[Work to complete]
Find the line in the entries below that contains "[906,147,1106,164] [823,172,1084,185] bike". Repeat it exactly, and every line after it through the line that contains "[283,466,412,480] selected dataset".

-=-=-

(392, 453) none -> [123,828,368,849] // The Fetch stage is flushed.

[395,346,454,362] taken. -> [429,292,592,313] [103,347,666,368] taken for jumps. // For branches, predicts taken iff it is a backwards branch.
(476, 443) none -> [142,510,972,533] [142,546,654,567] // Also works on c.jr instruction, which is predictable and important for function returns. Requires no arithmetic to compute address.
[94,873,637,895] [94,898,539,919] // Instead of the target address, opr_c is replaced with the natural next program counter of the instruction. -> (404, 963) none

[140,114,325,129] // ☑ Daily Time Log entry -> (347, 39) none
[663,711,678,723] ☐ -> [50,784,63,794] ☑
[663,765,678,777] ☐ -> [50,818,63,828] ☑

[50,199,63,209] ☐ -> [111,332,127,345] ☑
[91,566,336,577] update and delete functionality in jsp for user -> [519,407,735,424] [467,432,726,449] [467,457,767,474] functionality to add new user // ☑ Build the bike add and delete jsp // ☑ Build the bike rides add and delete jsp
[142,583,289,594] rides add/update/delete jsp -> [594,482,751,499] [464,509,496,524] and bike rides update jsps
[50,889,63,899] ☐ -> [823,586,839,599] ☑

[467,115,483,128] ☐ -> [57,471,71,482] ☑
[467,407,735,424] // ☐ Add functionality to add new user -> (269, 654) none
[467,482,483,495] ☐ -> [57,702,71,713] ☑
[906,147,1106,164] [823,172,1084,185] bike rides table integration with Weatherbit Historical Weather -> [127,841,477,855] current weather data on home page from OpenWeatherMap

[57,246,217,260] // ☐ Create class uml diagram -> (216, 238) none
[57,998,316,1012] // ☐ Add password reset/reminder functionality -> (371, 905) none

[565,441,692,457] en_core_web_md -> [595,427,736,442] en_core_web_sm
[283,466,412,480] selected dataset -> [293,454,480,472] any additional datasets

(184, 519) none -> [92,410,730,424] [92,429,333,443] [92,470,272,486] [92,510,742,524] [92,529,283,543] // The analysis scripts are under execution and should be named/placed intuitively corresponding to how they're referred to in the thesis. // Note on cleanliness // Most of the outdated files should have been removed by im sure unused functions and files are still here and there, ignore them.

-=-=-

[Response]
[906,147,1106,164] [823,172,1084,185] bike rides table integration with Weatherbit Historical Weather -> [127,841,477,855] current weather data on home page from OpenWeatherMap

[57,246,217,260] // ☐ Create class uml diagram -> (216, 238) none
[57,998,316,1012] // ☐ Add password reset/reminder functionality -> (371, 905) none

[565,441,692,457] en_core_web_md -> [595,427,736,442] en_core_web_sm
[283,466,412,480] selected dataset -> [293,454,480,472] any additional datasets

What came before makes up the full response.